Dans la même logique du noir, l’épisode de l’une des sœurs jumelles, instrumentalisée dans le passé par un chef de couvent, en tant qu’objet divinatoire, d’où la folie dont elle est victime par la suite ; c’est l’incursion dans l’univers mystérieux et apparemment redoutable de l’ésotérisme des pratiques de fétiche. Cette pièce est aussi celle d’un haut niveau d’immoralité : les deux sœurs rivales et adversaires sont aussi d’intenses lesbiennes.
Par ailleurs, le dénouement de la pièce est d’un noir plus profond que tout : les deux veuves se trouvent tuées. C’est le renoncement regrettable de l’auteur de la pièce à la logique du « happy end ». Qui a-t-on voulu punir et, de quoi ? Pour quelle conviction ? N’y avait-il réellement aucune possibilité de récupération morale de ces deux femmes cupides mais qui ont eu le mérite de n’avoir pas été emportées dans le flot mortel endigué par la providence ? Si l’écrivain détient le même pouvoir de création que Dieu, pourquoi n’imite-t-il pas l’être suprême jusqu’au bout en rachetant le pécheur ? Pourquoi ce pessimisme chez Saendou Amadou qui nous donne une fin tragique, catastrophique, réduisant ainsi à néant toute capacité à croire que malgré les vicissitudes auxquelles l’existence soumet l’homme, celui-ci n’a aucun autre choix que l’espérance en une vie meilleure ? Avec ce choix, le dramaturge ne s’inscrit-il pas dans la logique d’un plus noir que lui, Olympe Bhêly-Quenum, qui, avec un Ahouna candide et intègre, finit son Piège sans fin en le soumettant à la fatale incinération du bûcher ? L’Afrique n’a plus besoin de cette teinte noire qui envahit ses œuvres littéraires s’identifiant à la logique inacceptable dans laquelle la communauté internationale se plaît à la plonger : guerres, génocides, sécheresses, famines, sida, … D’ailleurs, les dirigeants africains eux-mêmes ne font rien pour casser une telle spirale.
Des points de blanc ...
Au-delà d’un dénouement qui casse le bonheur qu’avait éprouvé le public à suivre, en avril 2008, au Fitheb, Je chausse du 45. Et toi ?, une pièce inimitable par la lutte permanente de l’auteur pour restituer une intrigue voguant dans le perpétuel inattendu et aboutissant à un happy end d’autant plus extraordinaire, plaisant qu’inespéré, Mes 2 p’tites dames recèle de plusieurs niveaux de mérite : le public s’est difficilement ennuyé, vu que la pièce comportait de nombreux temps forts, les deux personnages féminins passaient très facilement de la danse à la bagarre, de la bagarre à la joie, des rires aux pleurs, de la jovialité à la haine, du passé noir au présent prometteur d’un futur radieux.

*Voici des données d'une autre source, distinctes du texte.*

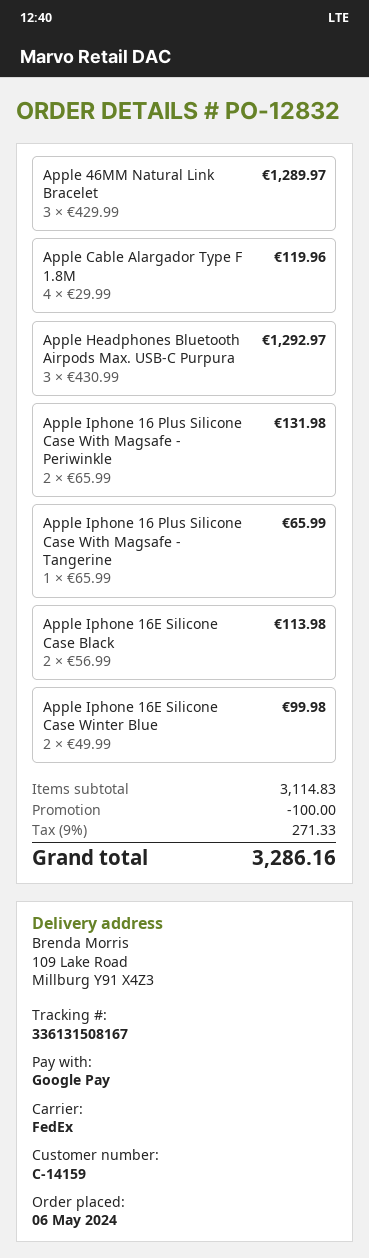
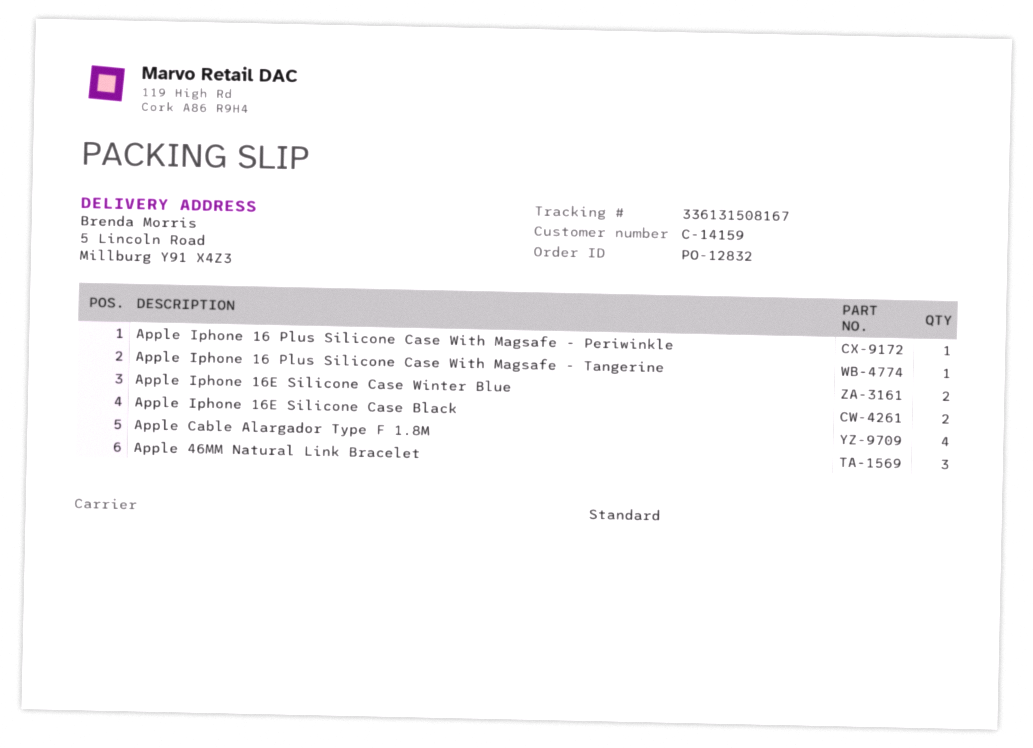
shipping method: FedEx -> standard
ship to: 109 Lake Road, Millburg Y91 X4Z3 -> 5 Lincoln Road, Millburg Y91 X4Z3
Apple Headphones Bluetooth Airpods Max. USB-C Purpura: 3 -> none
Apple Iphone 16 Plus Silicone Case With Magsafe - Periwinkle: 2 -> 1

En outre, même si le jeu d’Akofa Kougblénou et de Rosaline Daguè, les deux actrices incarnant les veuves, a manqué de réalisme, à quelques rares niveaux du déroulement de la pièce, elles ont réussi à restituer l’atmosphère intime propre au labyrinthe sinueux de la ruse féminine fondées, en même temps, sur la jalousie et le détachement amoureux, et à faire détester par le public la transformation par les institutions humaines de la pandémie du sida en une entreprise pour enrichir les cadres.